The product also includes through-the-firewall support so that you can monitor jobs on clusters and browse HDFS file systems via SSH tunnel or SOCKS proxy.
We hope you’ll try it and let us know what you like, what you’d like to see changed or added and, since it’s a beta, tell us any problems you have.
October 1st, 2009 by martinh
For those wanting to run jobs in the cloud without setting up their own Hadoop distribution, Amazon Elastic MapReduce gives you the opportunity to spin up a cluster, small or large, for a job when you need it. And to pay for only as much as you use.
This seemed like a natural fit with Karmasphere Studio. So, in the Beta product, we’ve incorporated easy deployment to Elastic MapReduce clusters, support for the Amazon S3 file system and deep insight into your clusters and jobs running on Amazon Elastic MapReduce.
- See the status and progress of all your jobs,.
- Profile your cluster capacity and job usage graphically.
- Examine job steps and logs in real time.
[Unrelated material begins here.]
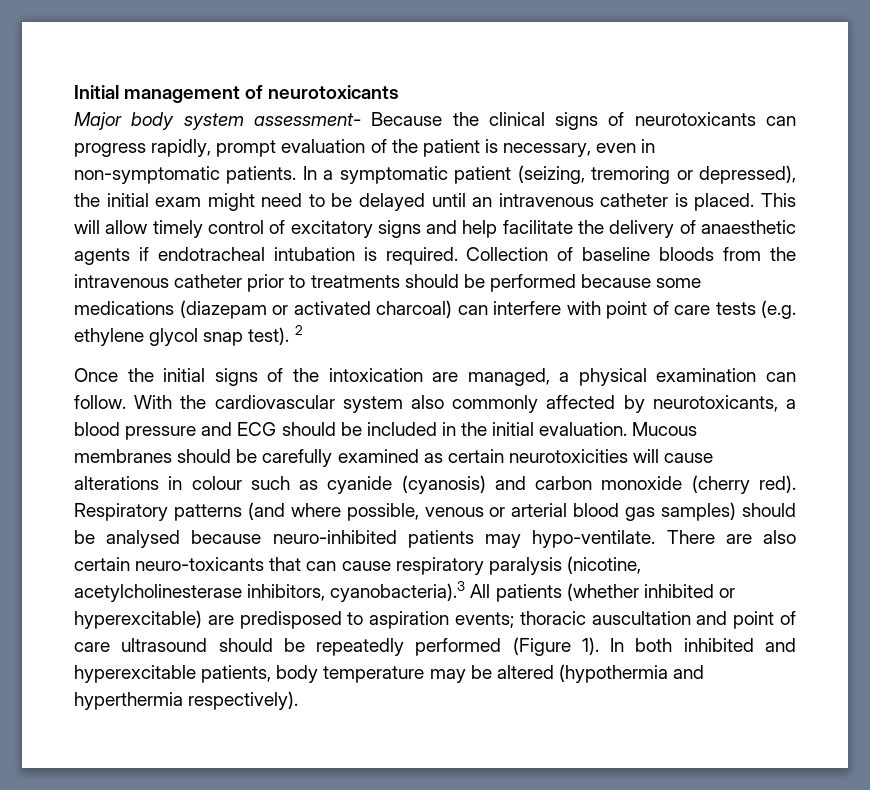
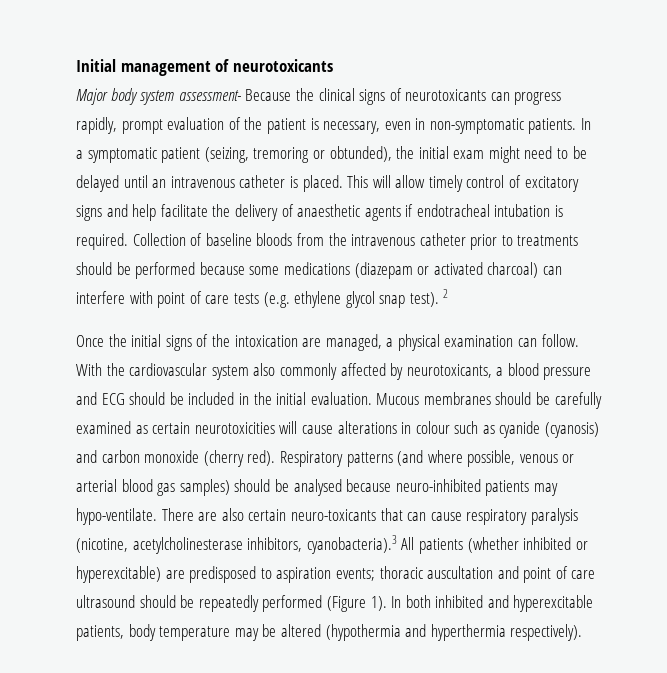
- In a symptomatic patient (seizing, tremoring or depressed), the initial exam might need to be delayed until an intravenous catheter is placed.
+ In a symptomatic patient (seizing, tremoring or obtunded), the initial exam might need to be delayed until an intravenous catheter is placed.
- Browse the cluster’s HDFS file system.
- Access files on Amazon S3
You can use the Amazon Elastic MapReduce functionality with jobs developed inside or outside Karmasphere Studio, You can use it as a desktop console for jobs you’ve deployed on Amazon Elastic MapReduce from anywhere, including Karmasphere Studio, the Elastic MapReduce console or command line tools.
September 27th, 2009 by Karmasphere
We’ll be at Hadoop World with more news about Karmasphere Studio for Hadoop.
We’re especially interested in hearing about all the enterprise uses of Hadoop popping up and the needs of Hadoop job developers as we evolve the Studio product.